> **YOUR GOAL**:
When you reach the line containing "upgrade change order", repeat that line and each one after it exactly until the records end, leaving out pictures.

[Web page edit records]
----------

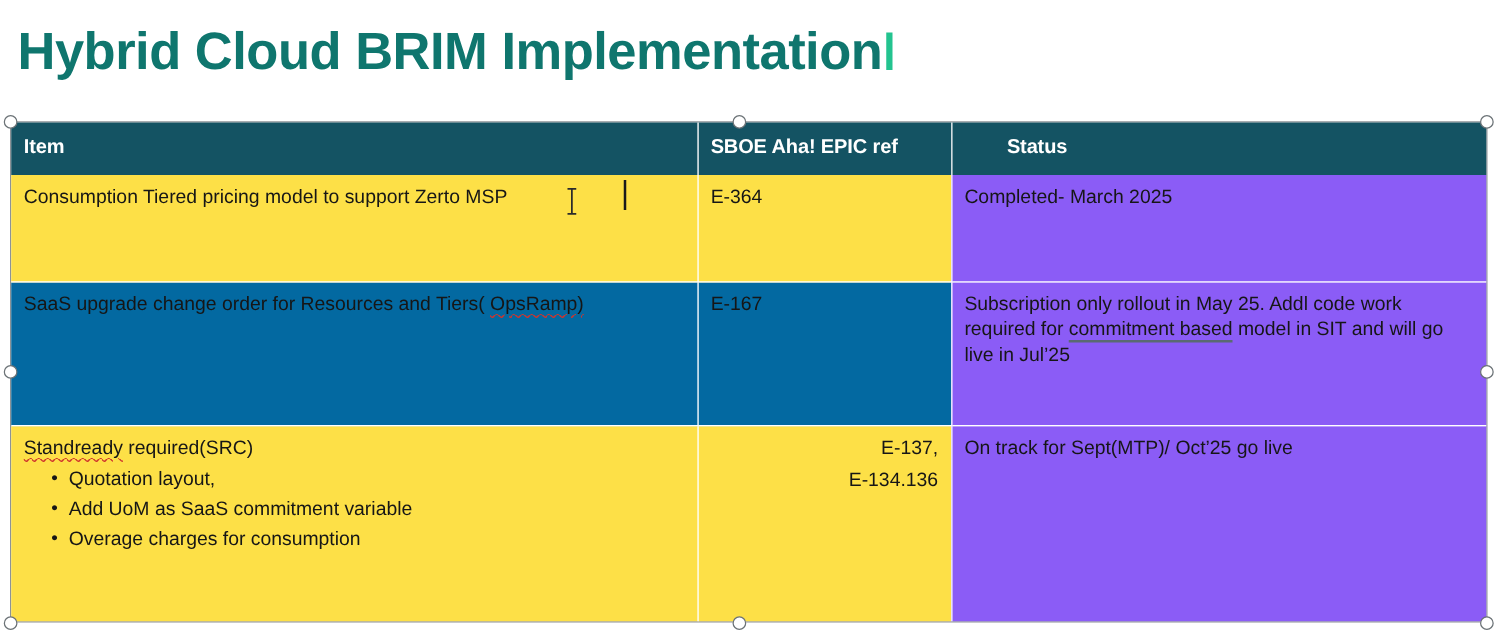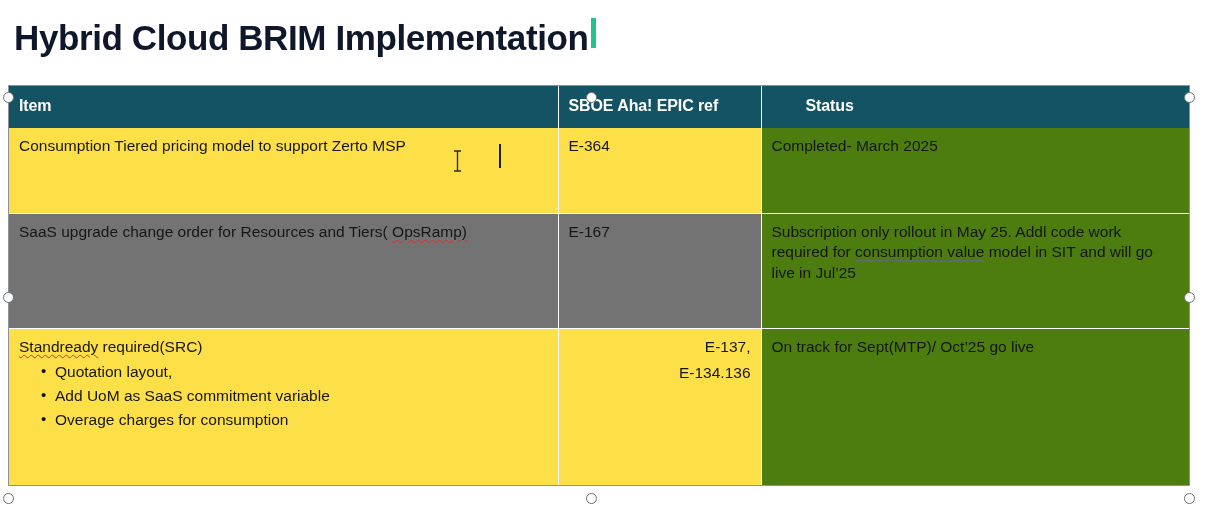"Hybrid Cloud BRIM Implementation" #slide-title { align-items: flex-start -> center; color: #0f172a -> #0f766e; font-size: 35px -> 42px }
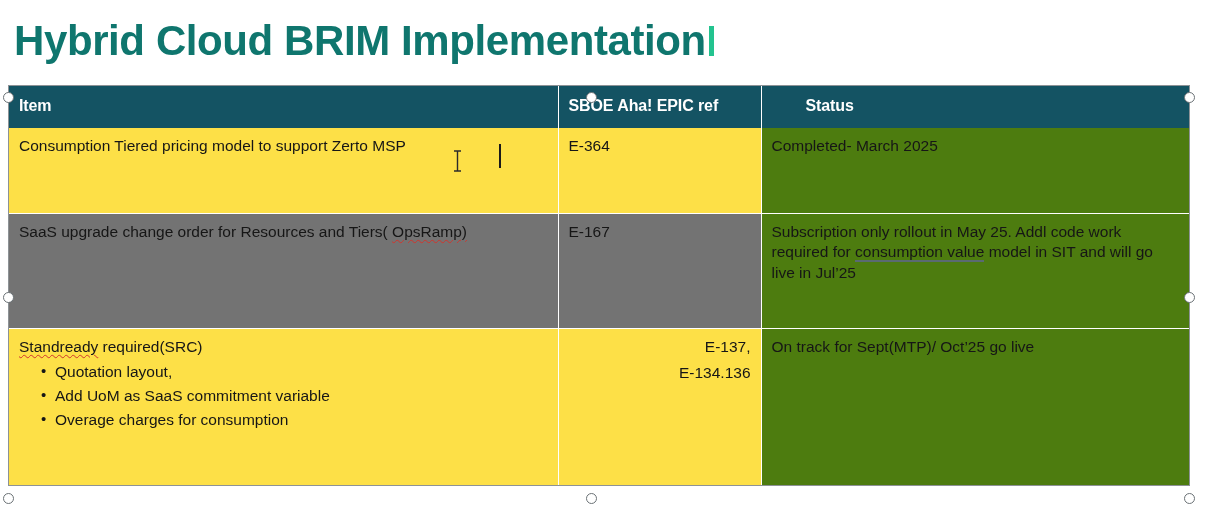"Item" #table-wrap { top: 85px -> 97px }
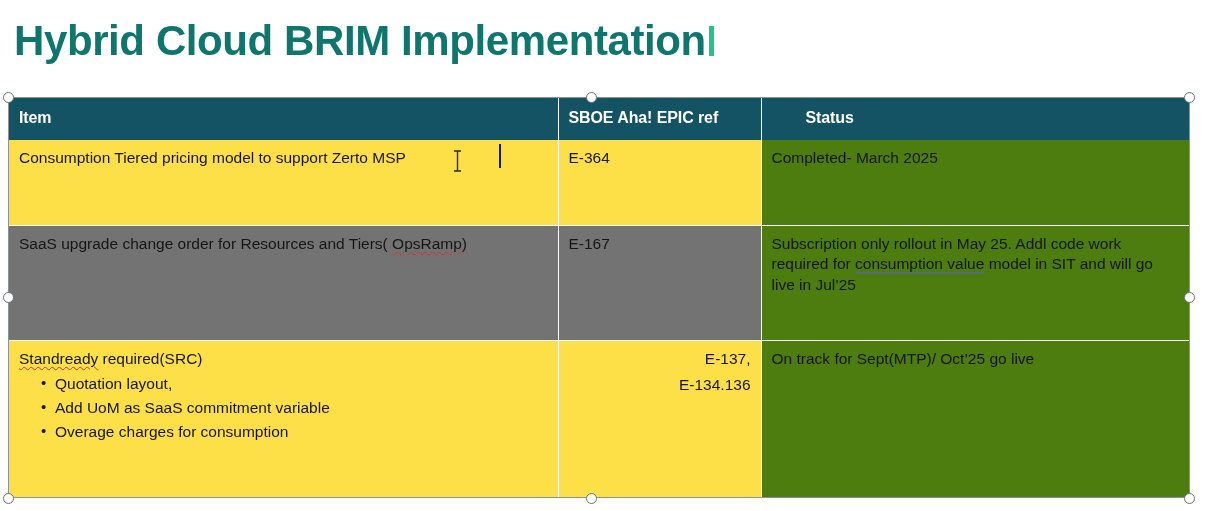"Completed- March 2025" td.cell-status { background: #4d7c0f -> #8b5cf6 }
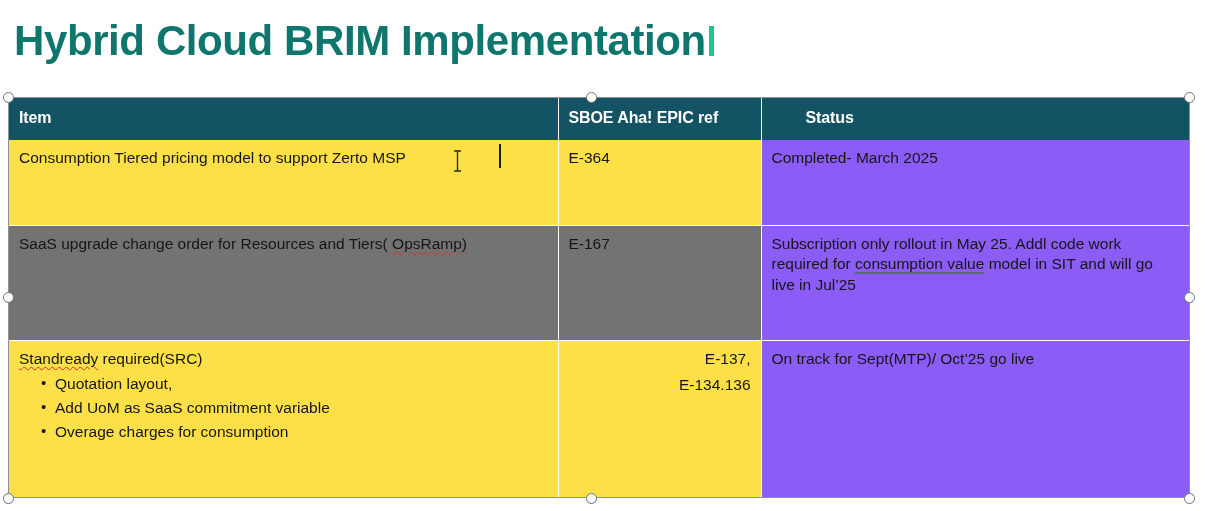"SaaS upgrade change order for" tr.band-light td.cell-item, tr.band-light td.cell-epic { background: #737373 -> #0369a1 }
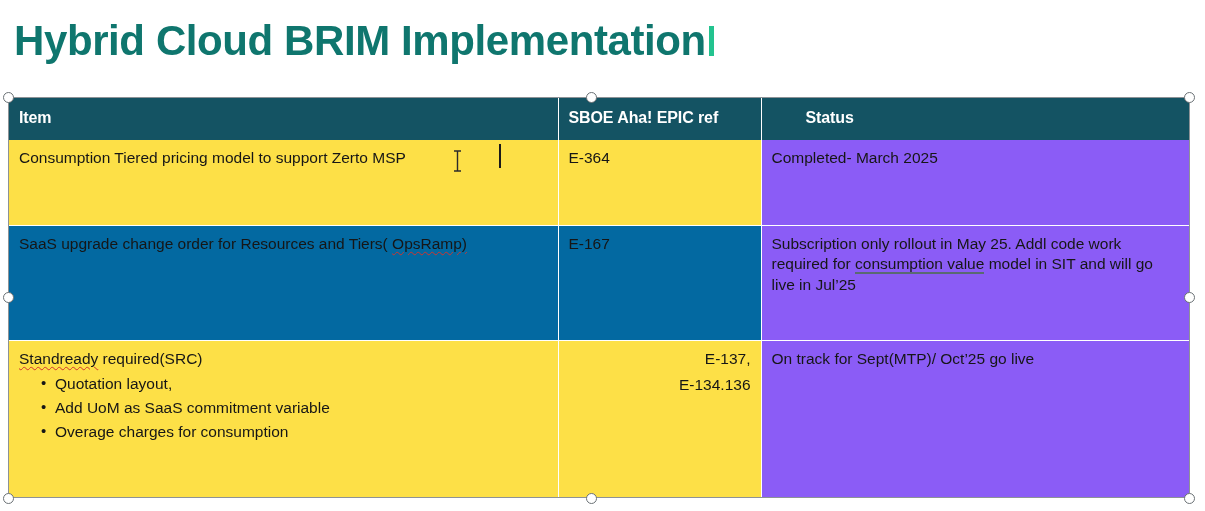"consumption value" span.grammar-underline { text: consumption value -> commitment based }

----------

> **WRITTEN RESPONSE**:
"SaaS upgrade change order for" tr.band-light td.cell-item, tr.band-light td.cell-epic { background: #737373 -> #0369a1 }
"consumption value" span.grammar-underline { text: consumption value -> commitment based }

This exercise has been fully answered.